Top of DATA TO EXAMINE
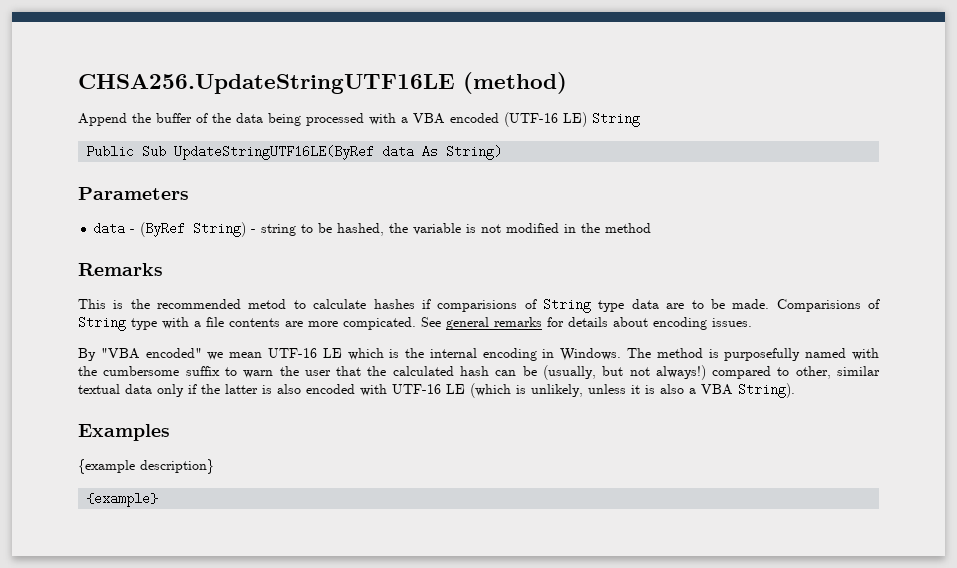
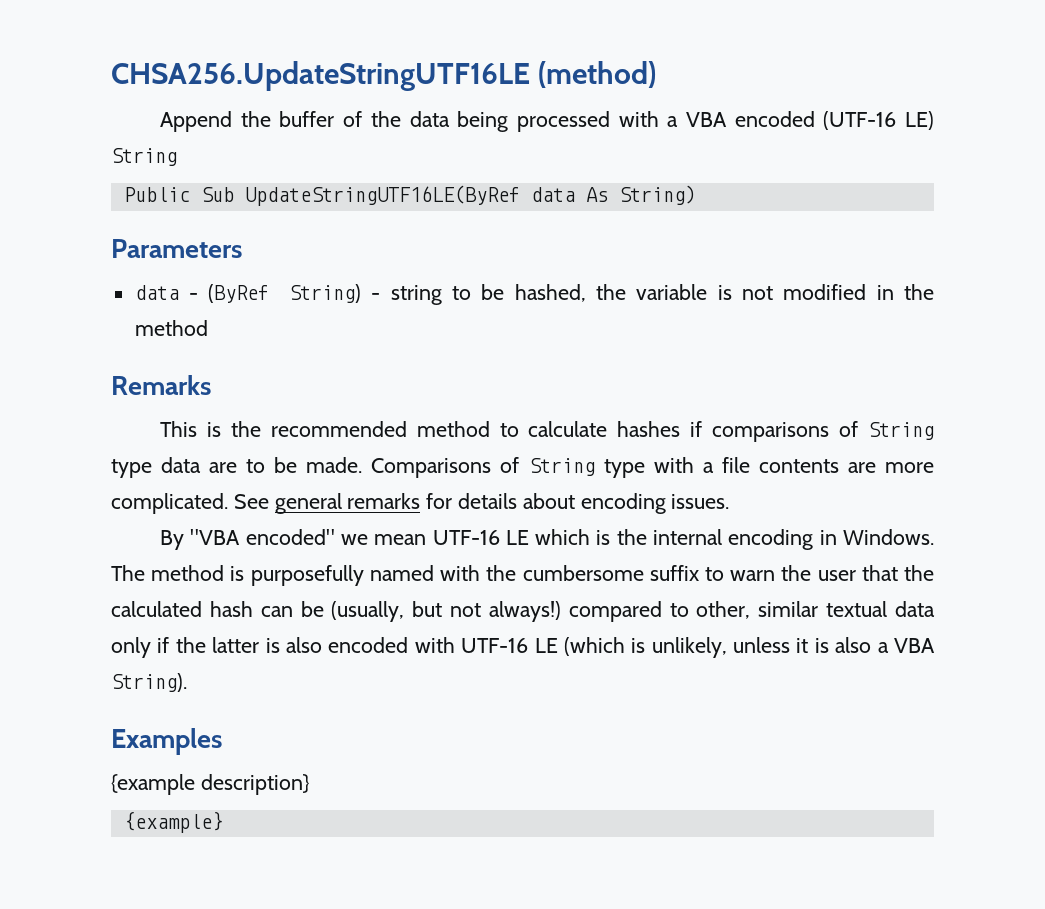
[248,299,287,309] metod -> [416,421,490,437] method
[437,300,518,312] comparisions -> [712,422,830,442] comparisons
[776,299,861,312] Comparisions -> [371,458,492,478] Comparisons
[343,317,416,330] compicated. -> [111,493,228,514] complicated.

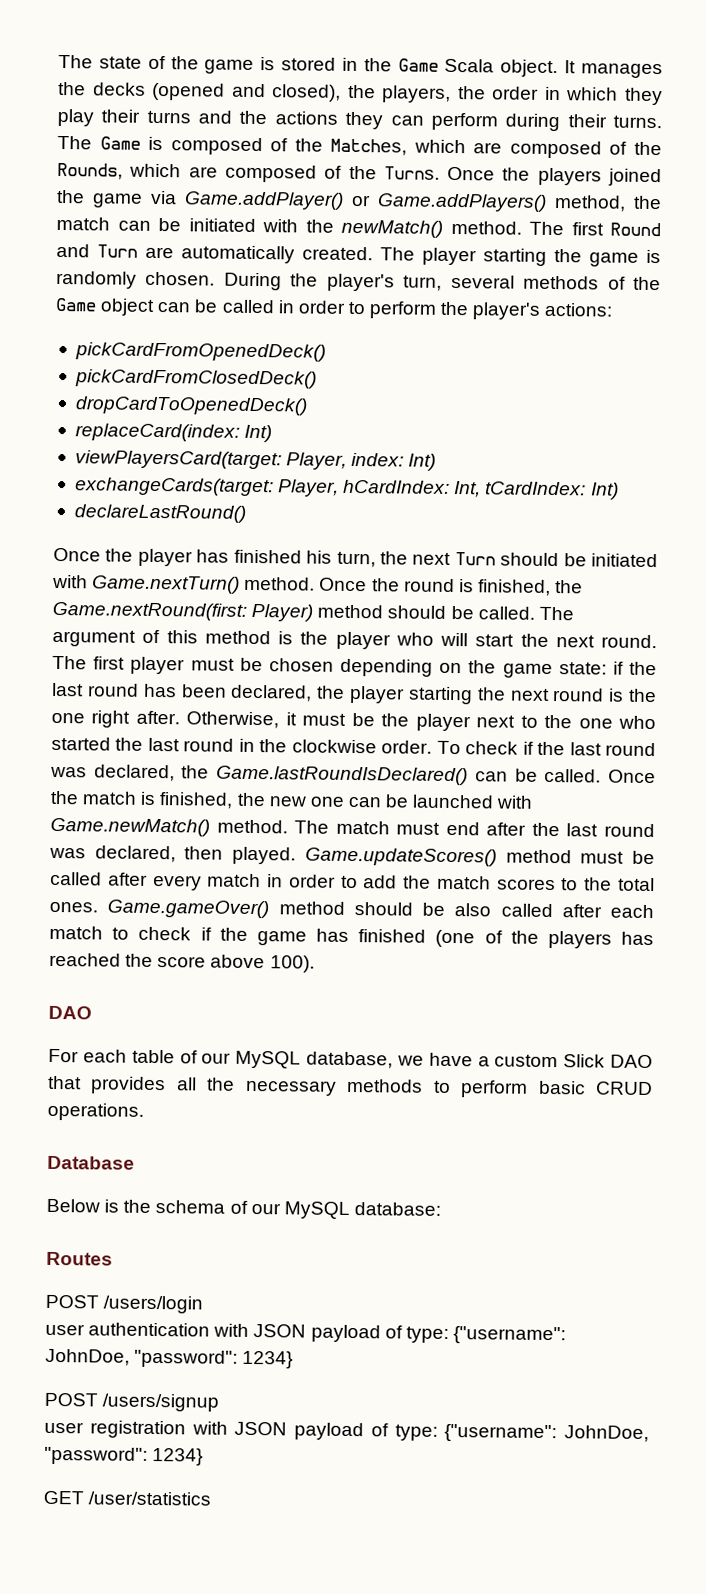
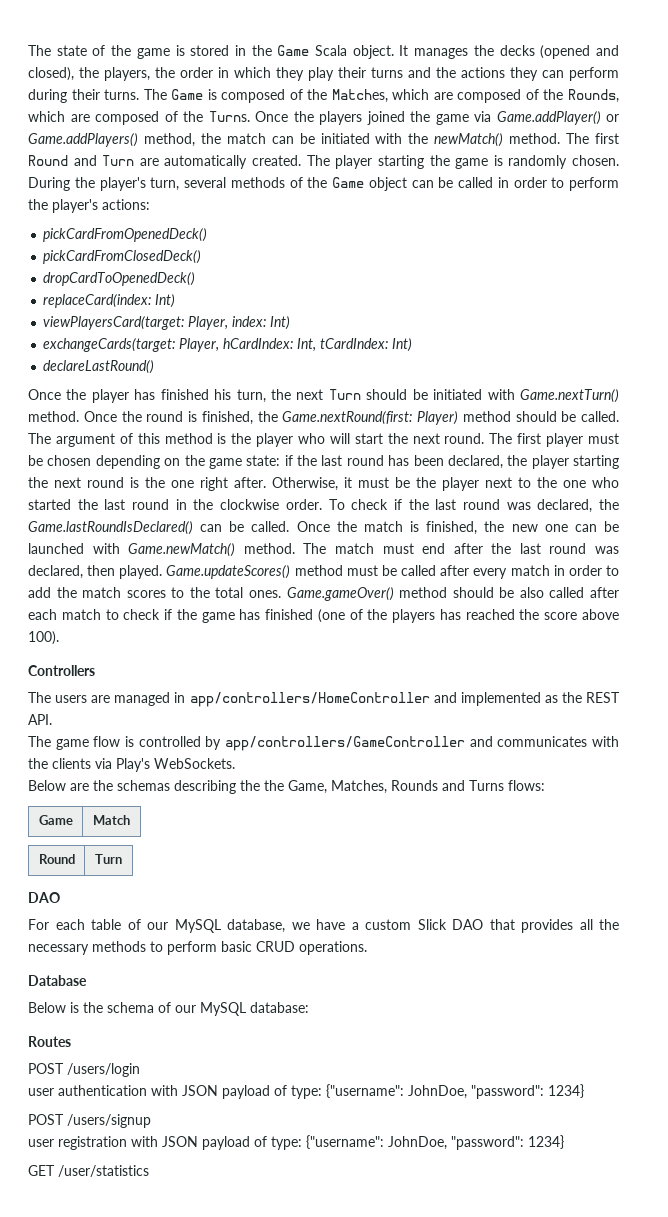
(315, 964) none -> [28,665,95,676] [28,692,621,707] [28,714,52,725] [28,736,619,751] [28,758,235,772] [28,780,545,794] [38,815,73,825] [93,815,130,825] [38,854,75,864] [95,854,122,864] // Controllers // The users are managed in app/controllers/HomeController and implemented as the REST API. // The game flow is controlled by app/controllers/GameController and communicates with the clients via Play's WebSockets. // Below are the schemas describing the the Game, Matches, Rounds and Turns flows: // Game | Match // Round | Turn

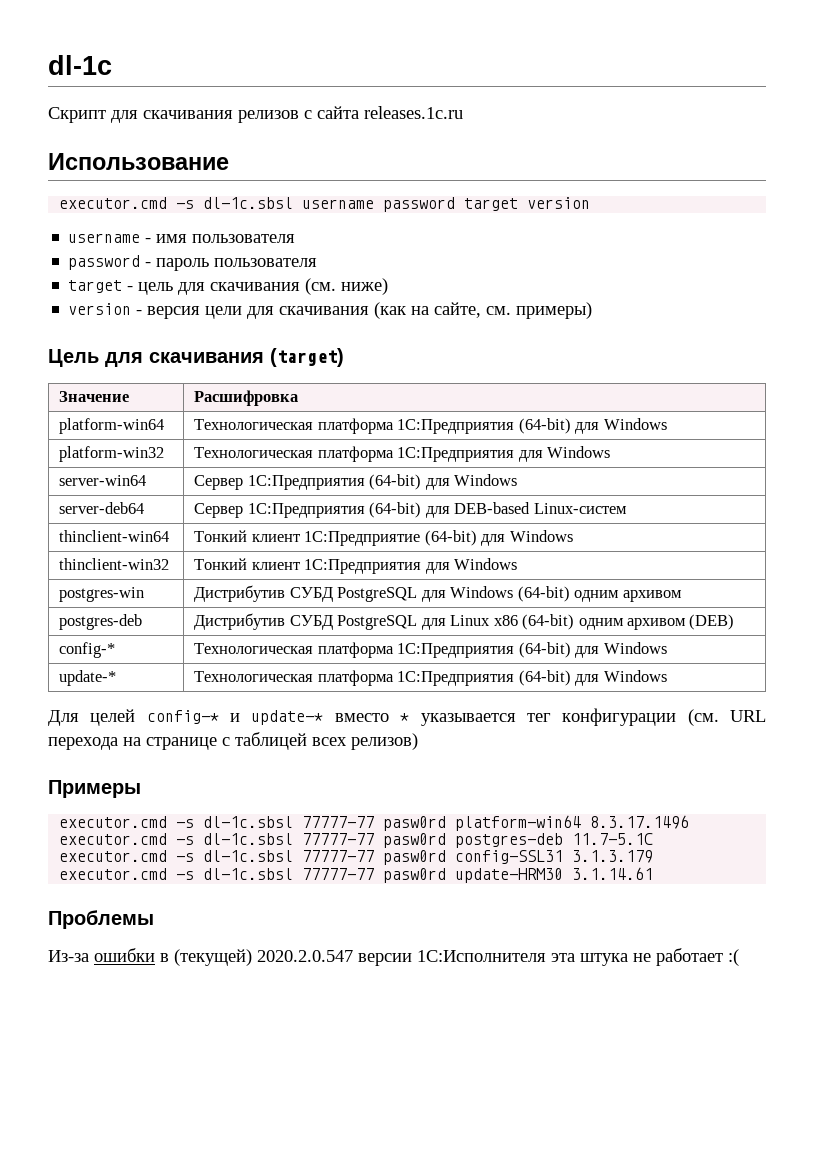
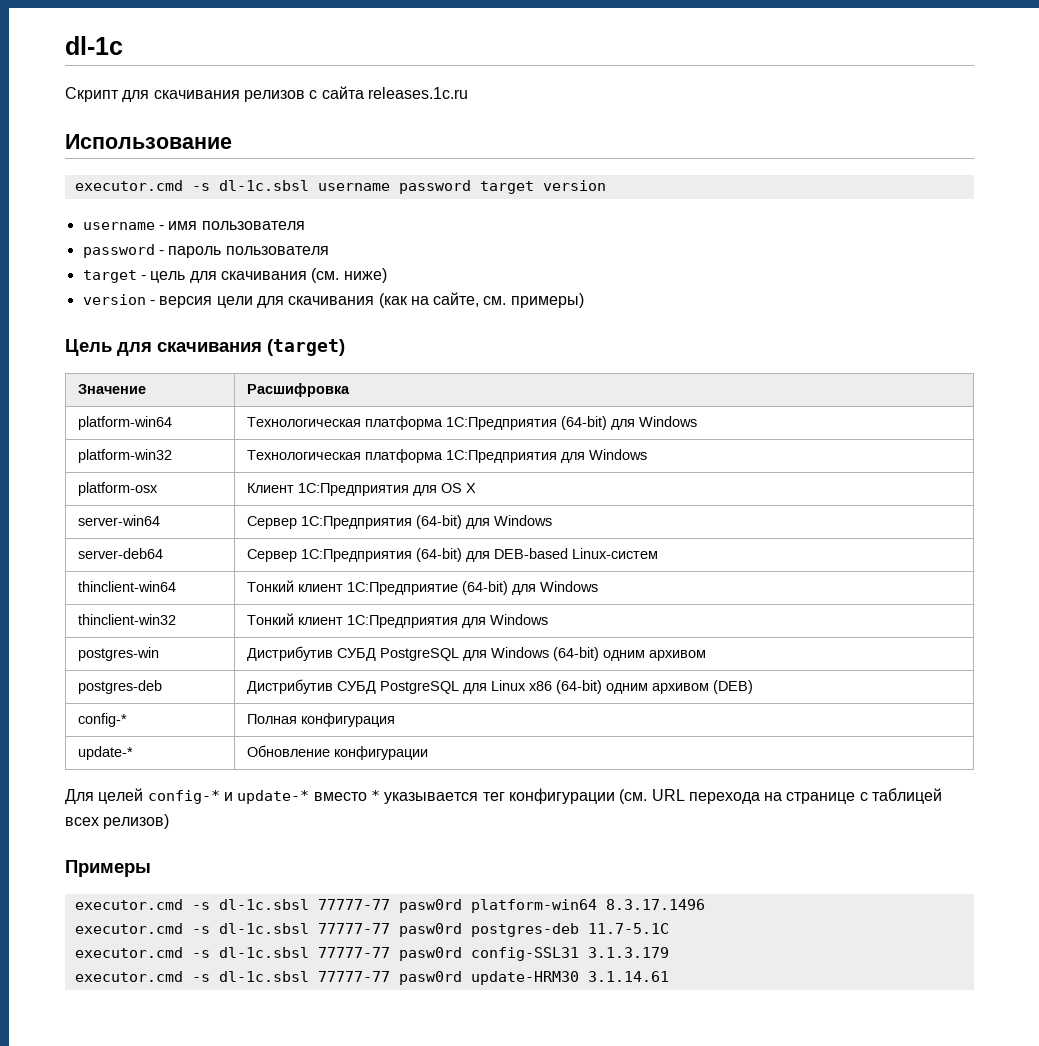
(611, 452) none -> [77,482,158,496] [246,483,476,496] // platform-osx | Клиент 1С:Предприятия для OS X
[194,642,667,658] [59,670,117,686] [194,670,667,686] Технологическая платформа 1С:Предприятия (64-bit) для Windows // update-* | Технологическая платформа 1С:Предприятия (64-bit) для Windows -> [246,713,395,727] [77,746,133,760] [246,745,428,760] Полная конфигурация // update-* | Обновление конфигурации
[48,910,154,929] [48,948,739,966] // Проблемы // Из-за ошибки в (текущей) 2020.2.0.547 версии 1С:Исполнителя эта штука не работает :( -> (669, 976) none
Bottom of DATA TO EXAMINE
# REQUIRED ACTION
Which lines above hold the string "Предприятия"? Show each of them.

# TASK ANSWER
(611, 452) none -> [77,482,158,496] [246,483,476,496] // platform-osx | Клиент 1С:Предприятия для OS X
[194,642,667,658] [59,670,117,686] [194,670,667,686] Технологическая платформа 1С:Предприятия (64-bit) для Windows // update-* | Технологическая платформа 1С:Предприятия (64-bit) для Windows -> [246,713,395,727] [77,746,133,760] [246,745,428,760] Полная конфигурация // update-* | Обновление конфигурации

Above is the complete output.